__Input for this task__.
::::::::::

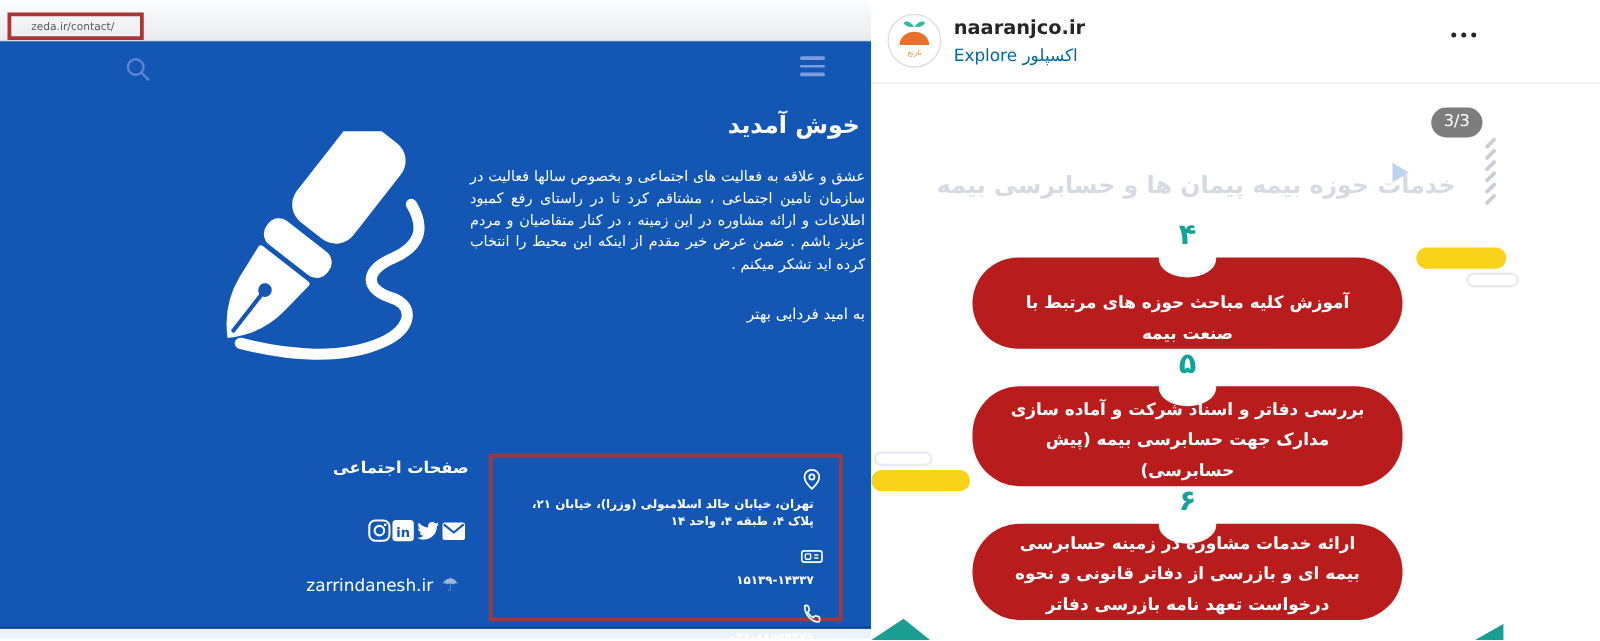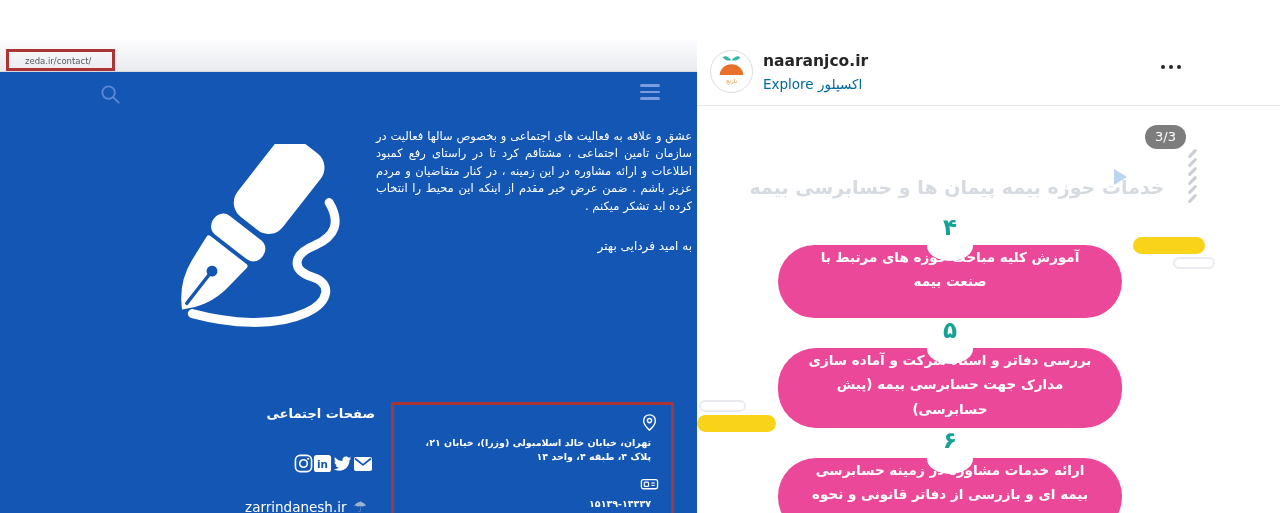--- a/index.html
+++ b/index.html
@@ -1,18 +1,18 @@
 <!DOCTYPE html>
 <html><head>
 <meta charset="utf-8">
 <style>
   * { margin:0; padding:0; box-sizing:border-box; }
   html,body { width:1280px; height:513px; overflow:hidden; background:#fff;
               font-family:"DejaVu Sans","Liberation Sans",sans-serif; }
-  .app { display:flex; width:1280px; height:394px;margin-top:39px; }
+  .app { display:flex; width:1280px; height:394px; }
 
   
   .left-panel { position:relative; width:697px; height:513px; background:#fff; flex:0 0 697px; }
   .addr-bar { position:relative; height:33px; background:linear-gradient(#fdfdfe,#e9ebef);
               border-bottom:1px solid #d7d9de; }
   .addr-redbox { position:absolute; left:6px; top:10px; width:109px; height:22px;
                  border:3px solid #ab3434; }
   .addr-url { position:absolute; left:25px; top:17px; font-size:8.5px; color:#55585e; }
 
   .site-body { position:relative; height:470px; background:#1356b4; border-bottom:2px solid #0f479d; }
@@ -69,22 +69,22 @@
               border-top:8px solid transparent; border-bottom:8px solid transparent;
               border-left:13px solid #bdd4ef; }
   .post-title { position:absolute; left:40px; top:70px; width:440px; text-align:center;
                 direction:rtl; font-size:19px; font-weight:bold; color:#d6dae1;
                 letter-spacing:.2px; }
 
   .item { position:absolute; left:81px; width:344px; }
   .item-1 { top:139px; height:73px; }
   .item-2 { top:242px; height:80px; }
   .item-3 { top:352px; height:77px; }
-  .bubble { position:relative; width:100%; height:100%; background:#ec4899; border-radius:38px;
-            display:flex; align-items:flex-start; justify-content:center; padding:0 26px; }
+  .bubble { position:relative; width:100%; height:100%; background:#b91c1c; border-radius:38px;
+            display:flex; align-items:flex-end; justify-content:center; padding:0 26px; }
   .notch { position:absolute; top:-14px; left:50%; transform:translateX(-50%);
            width:46px; height:30px; background:#fff; border-radius:50%; }
   .bubble-text { position:relative; z-index:1; color:#fff; font-weight:bold; font-size:13.5px;
                  line-height:1.8; text-align:center; direction:rtl; }
   .num { position:absolute; top:-31px; left:50%; transform:translateX(-50%); z-index:2;
          color:#16a296; font-size:23px; font-weight:bold; }
 
   .ybar-right { position:absolute; left:436px; top:131px; width:72px; height:17px;
                 background:#f8d31a; border-radius:9px; }
   .obar-right { position:absolute; left:476px; top:151px; width:42px; height:12px;
@@ -119,20 +119,21 @@
         </svg>
       </span>
 
       <span class="hamburger">
         <span></span>
           <span></span>
           <span></span>
       </span>
 
       <div class="welcome">
+        <h1>خوش آمدید</h1>
         <p>عشق و علاقه به فعالیت های اجتماعی و بخصوص سالها فعالیت در سازمان تامین اجتماعی ، مشتاقم کرد تا در راستای رفع کمبود اطلاعات و ارائه مشاوره در این زمینه ، در کنار متقاضیان و مردم عزیز باشم . ضمن عرض خیر مقدم از اینکه این محیط را انتخاب کرده اید تشکر میکنم .</p>
         <div class="closing">به امید فردایی بهتر</div>
       </div>
 
       <div class="pen-wrap">
         <svg width="238" height="242" viewBox="0 0 240 242">
           <g transform="rotate(38 120 110)">
             <g fill="#ffffff">
               <rect x="92" y="-28" width="58" height="98" rx="18"></rect>
               <rect x="90" y="76" width="62" height="24" rx="11"></rect>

::::::::::

__Directions__.
In the listing above, how many lines include the string "bubble"? Reply with the number alone.

__Solution below__.
3